The Mars lander with robot arm. ESA

The European Space Agency (ESA) has launched the first European mission to Mars to search for evidence of life on the red planet.

Switzerland is part of the Mars Express team and has contributed funding and key equipment to the mission.

The unmanned spacecraft blasted off on schedule from the space launch centre in Baikonur, Kazakhstan, on Monday.

Once on Mars, the craft will begin orbiting the planet. It is carrying a lander, which is due to touch down on the planet in late December.

The lander – called Beagle 2 after the ship which carried Charles Darwin to the Galapagos Islands – will then go about analysing matter from the planet’s surface.
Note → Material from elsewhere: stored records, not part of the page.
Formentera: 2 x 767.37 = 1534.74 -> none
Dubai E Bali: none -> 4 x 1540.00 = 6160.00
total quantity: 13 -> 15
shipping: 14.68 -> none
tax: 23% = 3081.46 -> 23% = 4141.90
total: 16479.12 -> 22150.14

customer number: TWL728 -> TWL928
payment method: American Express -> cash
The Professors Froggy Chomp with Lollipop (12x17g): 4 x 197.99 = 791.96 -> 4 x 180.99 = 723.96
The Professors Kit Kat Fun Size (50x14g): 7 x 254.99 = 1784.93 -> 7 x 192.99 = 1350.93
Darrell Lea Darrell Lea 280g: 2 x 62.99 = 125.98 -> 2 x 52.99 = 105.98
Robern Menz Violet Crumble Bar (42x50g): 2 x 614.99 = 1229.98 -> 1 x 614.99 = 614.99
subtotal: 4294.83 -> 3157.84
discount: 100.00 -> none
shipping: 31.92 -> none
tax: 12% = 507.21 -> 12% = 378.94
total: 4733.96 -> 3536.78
It is equipped with cameras and a high-powered microscope developed by the University of Bern and a company based in Neuchâtel, called Space-X.

The main aim of the lander’s analysis is to determine whether there was ever liquid water on the Martian surface.
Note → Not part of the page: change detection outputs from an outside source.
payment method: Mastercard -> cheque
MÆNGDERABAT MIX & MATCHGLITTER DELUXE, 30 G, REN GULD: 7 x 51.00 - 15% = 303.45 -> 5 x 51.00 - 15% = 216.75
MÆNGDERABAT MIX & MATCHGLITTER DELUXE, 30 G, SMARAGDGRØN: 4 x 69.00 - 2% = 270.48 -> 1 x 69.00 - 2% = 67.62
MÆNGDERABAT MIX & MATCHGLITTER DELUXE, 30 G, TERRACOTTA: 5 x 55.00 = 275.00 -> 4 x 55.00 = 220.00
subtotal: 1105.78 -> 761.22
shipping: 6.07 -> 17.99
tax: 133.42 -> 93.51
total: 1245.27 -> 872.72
It will do this by analysing the internal composition of rocks to see whether they contain marked sedimentary layers – a key indicator that water once flowed on the planet.

Nicolas Thomas, a professor at Bern University and a member of the team involved in the Mars Express mission, told swissinfo that the presence of water would be an indicator that the planet could have once supported life.
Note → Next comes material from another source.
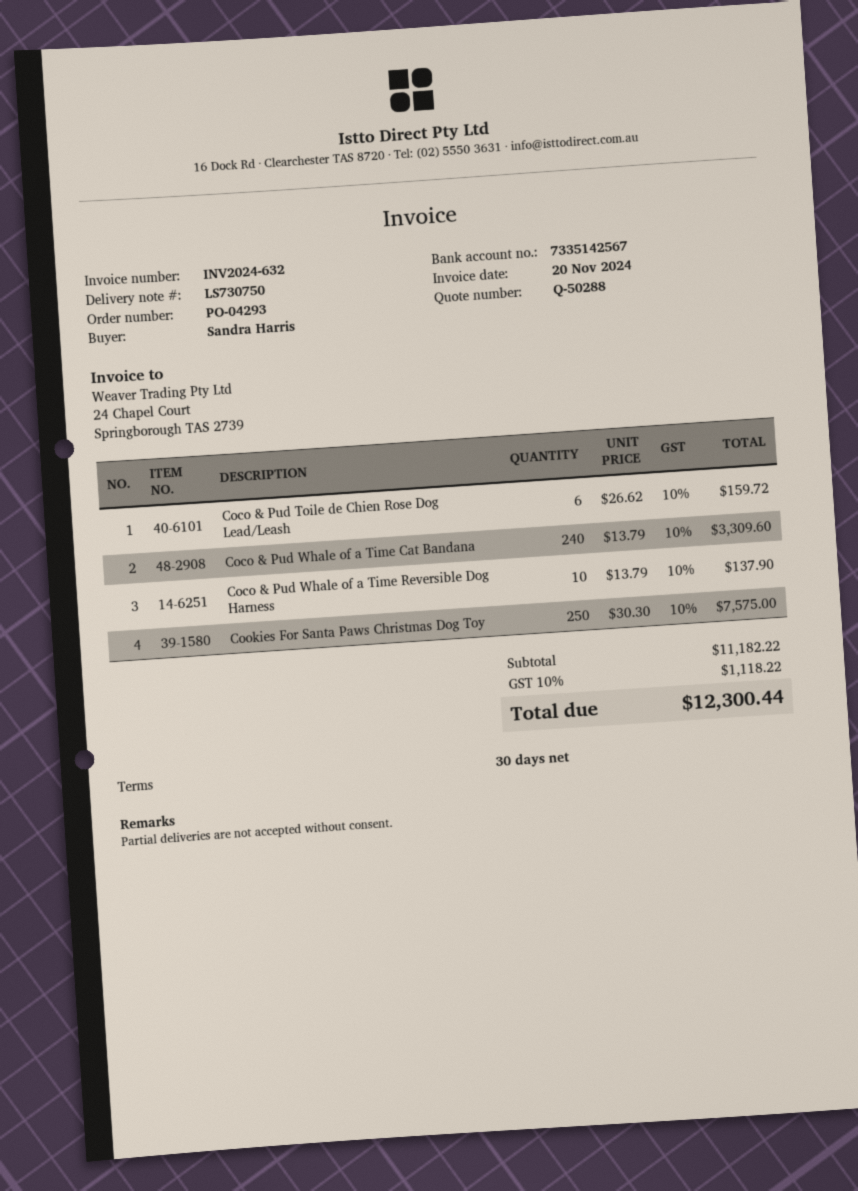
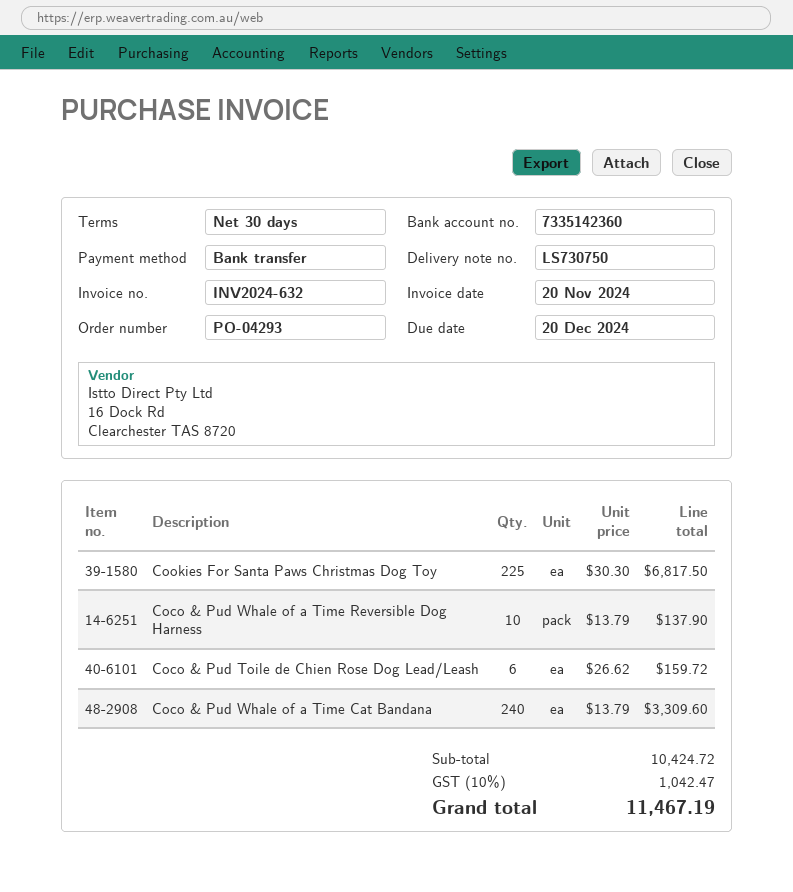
bank account: 7335142567 -> 7335142360
Cookies For Santa Paws Christmas Dog Toy: 250 x 30.30 = 7575.00 -> 225 x 30.30 = 6817.50
subtotal: 11182.22 -> 10424.72
tax: 10% = 1118.22 -> 10% = 1042.47
total: 12300.44 -> 11467.19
“Water, we’re fairly certain, is a prerequisite for life,” Thomas said. “But simply because you detect that there has been liquid water on the surface at some time does not mean there is proof there was life.”

Swiss contribution

Switzerland is a founding member of the ESA and makes regular contributions – SFr125 million in 2002.

For the Mars Express mission, Bern University is responsible for monitoring the findings of the microscope. It will also analyse how fast oxygen is escaping the Martian atmosphere using special equipment on board the orbiter.

Thomas, who is involved with the microscope and its findings, says the aim of Mars Express is to build on findings from previous missions to Mars.

The microscope is far more powerful than those used on previous missions and the lander is also better equipped to analyse the composition of the planet.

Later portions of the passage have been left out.